• **Data provided**:

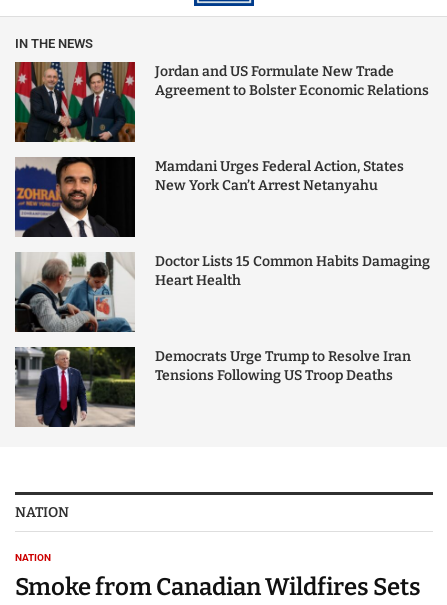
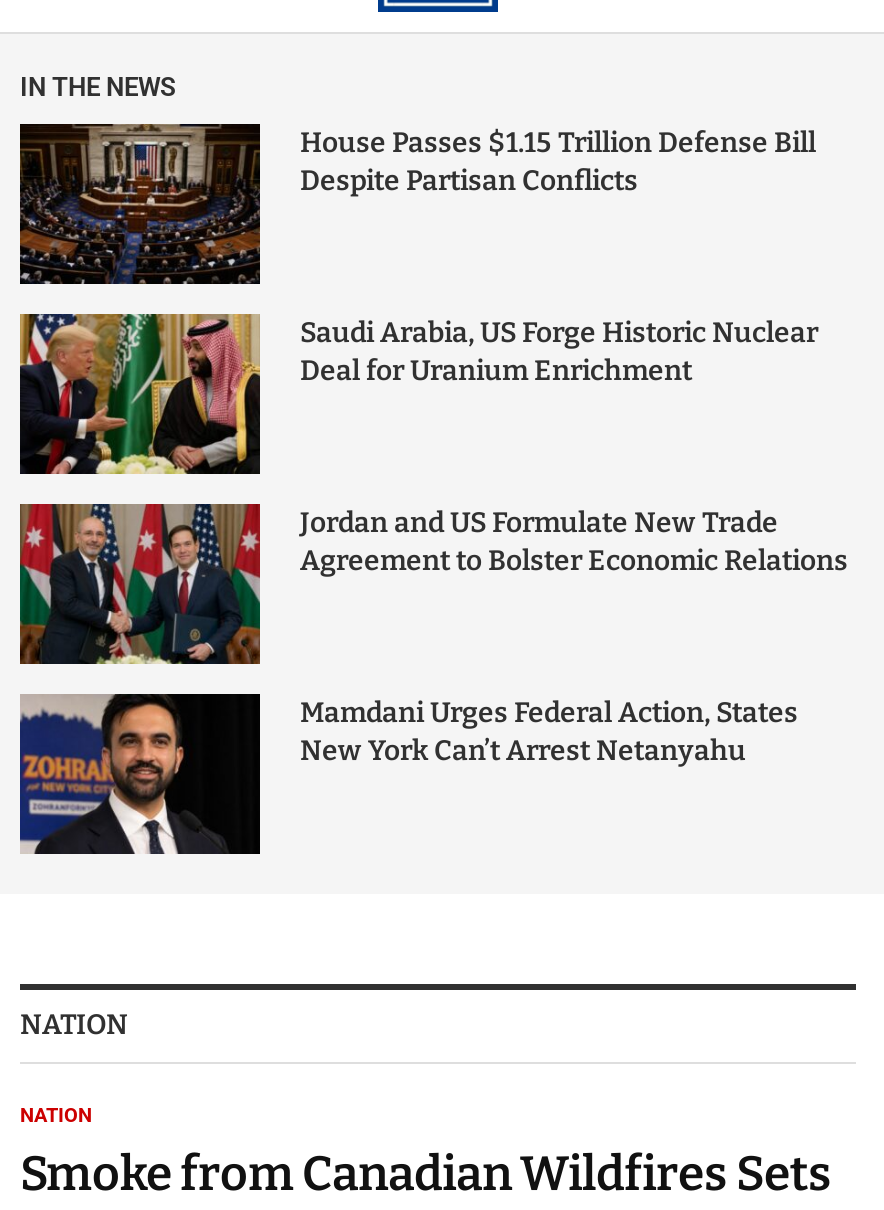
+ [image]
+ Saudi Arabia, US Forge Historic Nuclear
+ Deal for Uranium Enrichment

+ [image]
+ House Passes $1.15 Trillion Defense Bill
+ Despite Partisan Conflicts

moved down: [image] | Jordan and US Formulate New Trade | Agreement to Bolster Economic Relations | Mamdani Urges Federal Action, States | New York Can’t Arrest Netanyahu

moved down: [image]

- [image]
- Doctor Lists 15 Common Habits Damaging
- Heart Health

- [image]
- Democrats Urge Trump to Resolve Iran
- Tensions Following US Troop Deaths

• **What to produce**: A verbatim copy of every record is to be produced, and pictures are to be excluded from it.

• **Result of this task**:
+ [image]
+ Saudi Arabia, US Forge Historic Nuclear
+ Deal for Uranium Enrichment

+ [image]
+ House Passes $1.15 Trillion Defense Bill
+ Despite Partisan Conflicts

moved down: [image] | Jordan and US Formulate New Trade | Agreement to Bolster Economic Relations | Mamdani Urges Federal Action, States | New York Can’t Arrest Netanyahu

moved down: [image]

- [image]
- Doctor Lists 15 Common Habits Damaging
- Heart Health

- [image]
- Democrats Urge Trump to Resolve Iran
- Tensions Following US Troop Deaths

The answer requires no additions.